Le gouvernement japonais envisage une révision de son code de conduite ministériel, suite à la polémique entourant des fêtes de collecte de fonds organisées par des membres de l’exécutif. La Première ministre Sanae Takaichi a reconnu vendredi l’absence de règles claires pour encadrer ces événements.

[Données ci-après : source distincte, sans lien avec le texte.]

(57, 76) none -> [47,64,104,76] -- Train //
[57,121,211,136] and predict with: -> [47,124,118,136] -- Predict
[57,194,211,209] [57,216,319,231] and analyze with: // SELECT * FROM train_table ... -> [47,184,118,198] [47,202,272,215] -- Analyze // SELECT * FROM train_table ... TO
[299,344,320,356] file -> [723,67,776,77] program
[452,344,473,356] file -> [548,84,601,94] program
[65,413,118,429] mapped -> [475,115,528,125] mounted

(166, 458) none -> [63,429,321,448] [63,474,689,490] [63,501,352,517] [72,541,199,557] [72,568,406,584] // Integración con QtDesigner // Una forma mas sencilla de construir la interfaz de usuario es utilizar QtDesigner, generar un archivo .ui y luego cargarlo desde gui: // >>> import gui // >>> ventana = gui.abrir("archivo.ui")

Lors d’une séance de questions au comité du budget de la Chambre haute, Mme Takaichi a admis que le manque de critères précis concernant la taille des rassemblements avait posé problème lors de ses précédentes fonctions ministérielles. Elle a déclaré : « J’ai été la plus gênée par le manque de normes concrètes du code pour définir les grands partis. »
Cette annonce intervient après les questions posées par Shinichi Shiba, député du Parti constitutionnel démocrate du Japon (PCDJ), concernant une réception organisée par la ministre des Finances, Satsuki Katayama, peu après sa nomination. L’événement avait attiré environ 800 participants.

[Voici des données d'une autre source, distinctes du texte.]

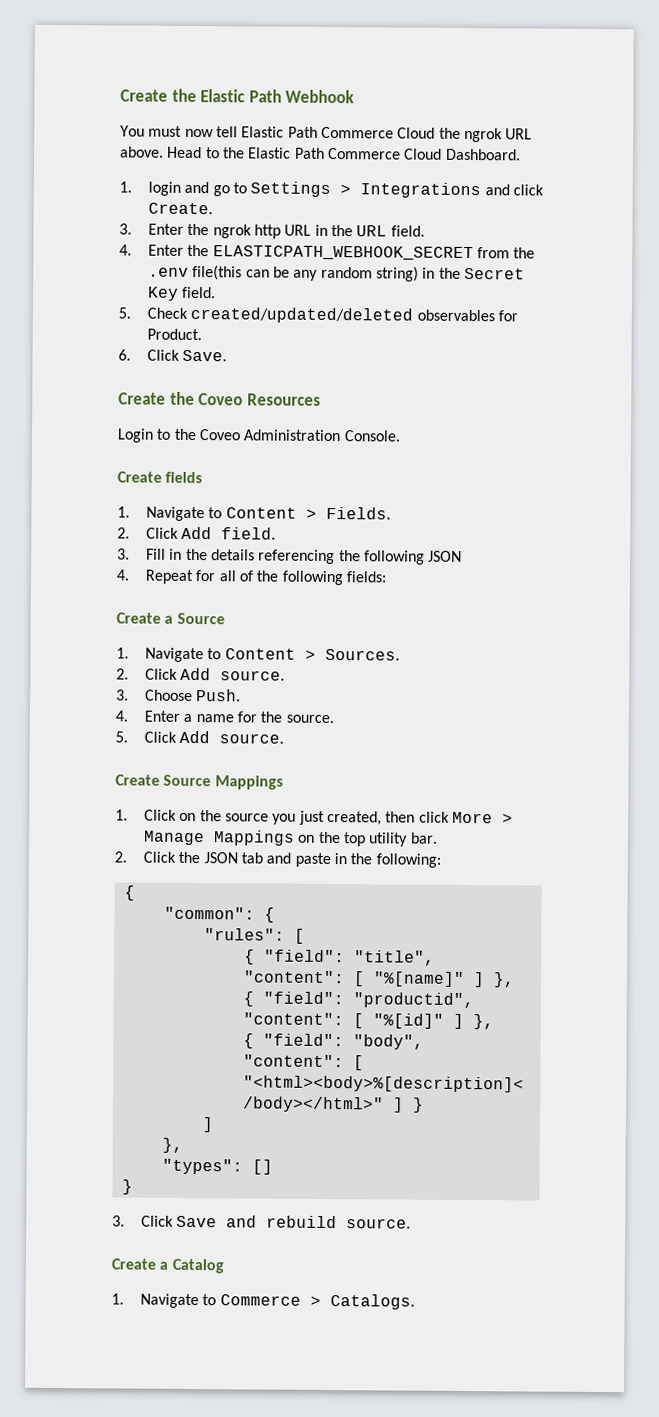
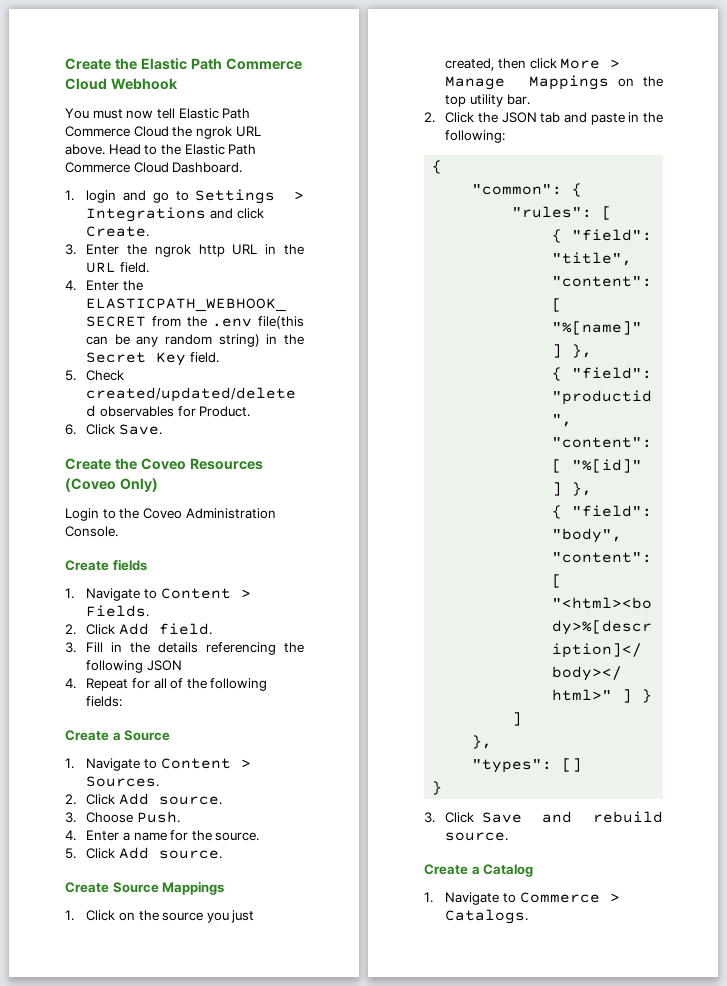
(282, 96) none -> [225,58,302,70] [65,78,107,90] Commerce Cloud
(321, 399) none -> [65,478,158,492] (Coveo Only)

Adopté en 2001 par le Cabinet, le code de conduite ministériel définit les responsabilités et les obligations des ministres, des ministres d’État et des vice-ministres parlementaires. La révision envisagée vise donc à apporter plus de précision sur les limites à respecter en matière d’organisation de collectes de fonds.
Par ailleurs, les partis au pouvoir espèrent adopter mardi le projet de budget supplémentaire pour l’exercice 2025, avant la clôture de la session parlementaire le lendemain.